Problem details: Only the text is wanted; write out each record below exactly and exclude all pictures.

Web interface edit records

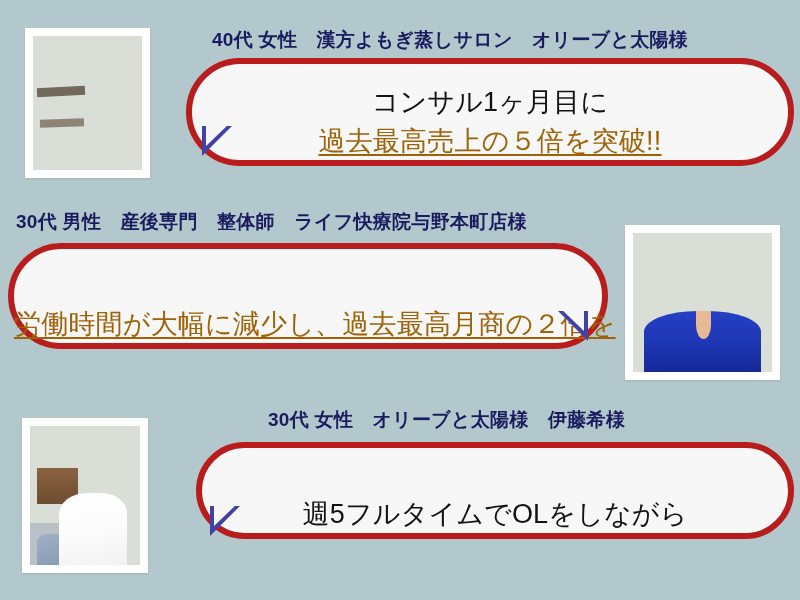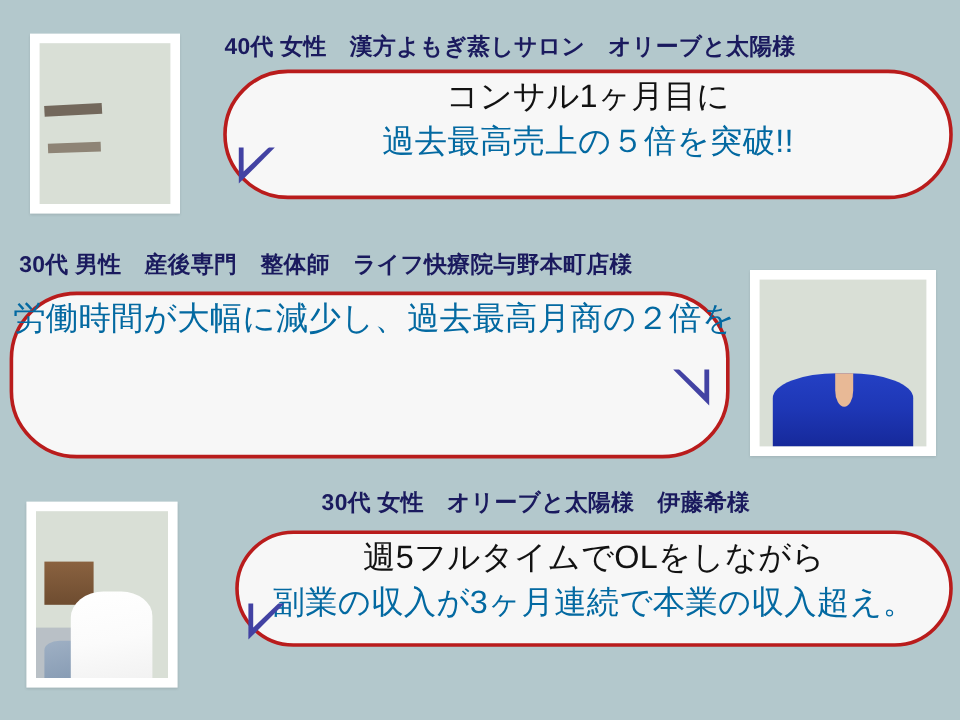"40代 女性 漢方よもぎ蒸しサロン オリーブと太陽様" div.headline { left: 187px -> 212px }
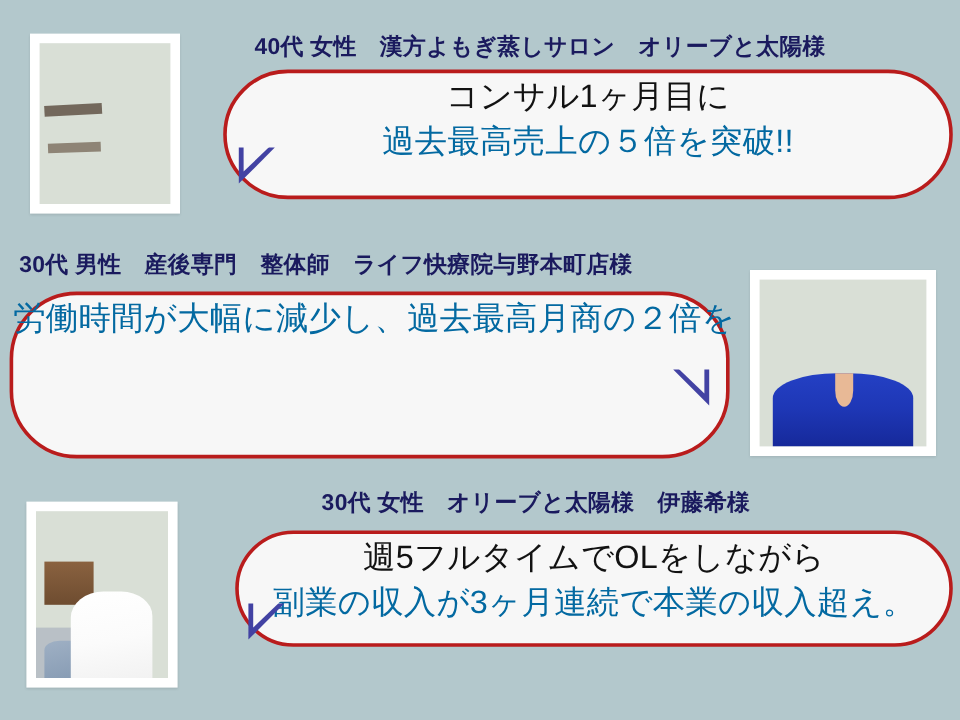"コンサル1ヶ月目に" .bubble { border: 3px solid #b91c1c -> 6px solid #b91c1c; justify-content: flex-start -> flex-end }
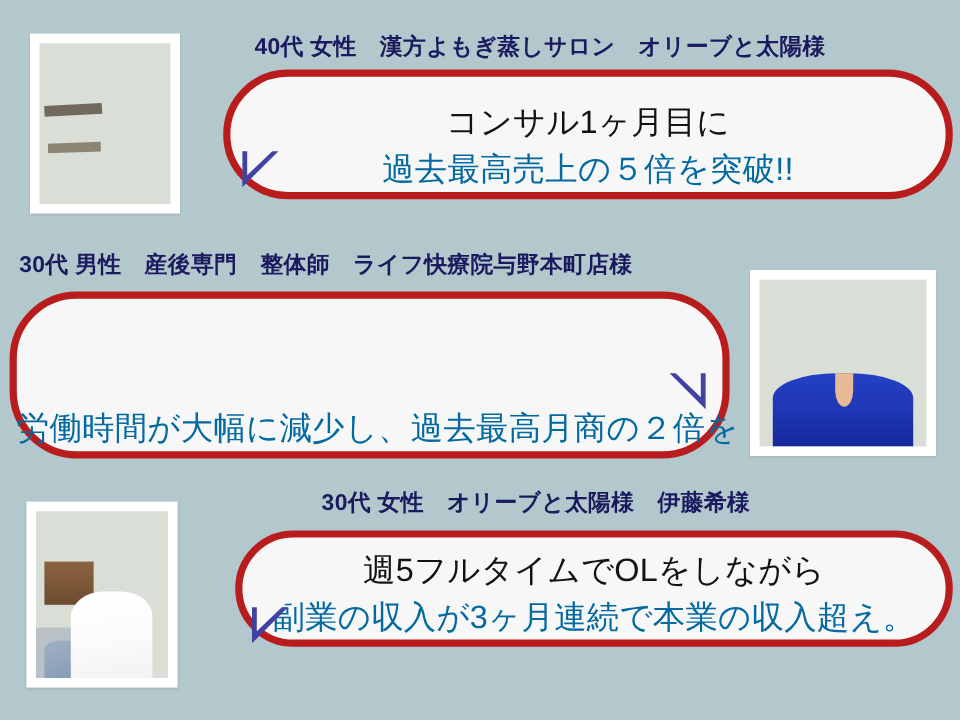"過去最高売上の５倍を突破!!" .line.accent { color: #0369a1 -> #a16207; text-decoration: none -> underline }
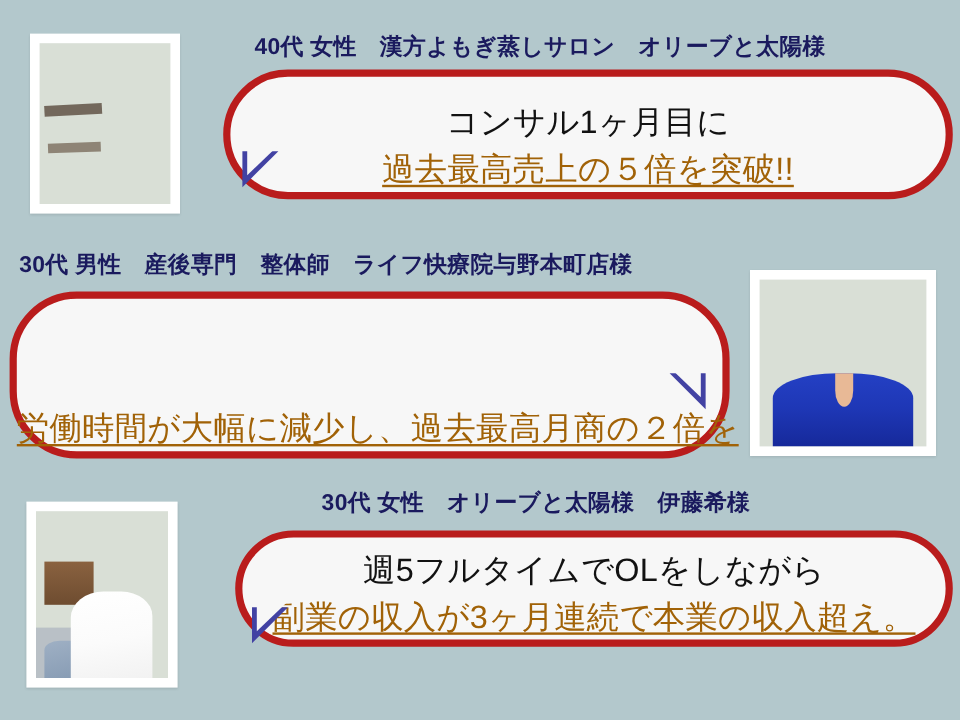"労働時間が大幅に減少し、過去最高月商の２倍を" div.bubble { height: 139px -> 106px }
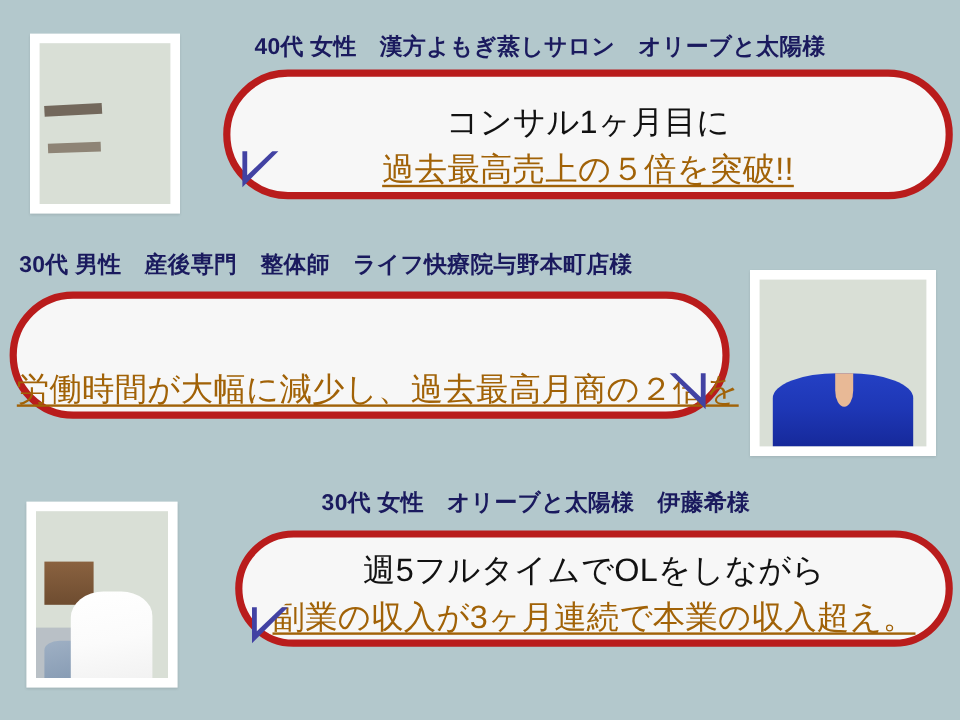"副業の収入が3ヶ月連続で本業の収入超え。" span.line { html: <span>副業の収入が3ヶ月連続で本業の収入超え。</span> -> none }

Result of this exercise:
"40代 女性 漢方よもぎ蒸しサロン オリーブと太陽様" div.headline { left: 187px -> 212px }
"コンサル1ヶ月目に" .bubble { border: 3px solid #b91c1c -> 6px solid #b91c1c; justify-content: flex-start -> flex-end }
"過去最高売上の５倍を突破!!" .line.accent { color: #0369a1 -> #a16207; text-decoration: none -> underline }
"労働時間が大幅に減少し、過去最高月商の２倍を" div.bubble { height: 139px -> 106px }
"副業の収入が3ヶ月連続で本業の収入超え。" span.line { html: <span>副業の収入が3ヶ月連続で本業の収入超え。</span> -> none }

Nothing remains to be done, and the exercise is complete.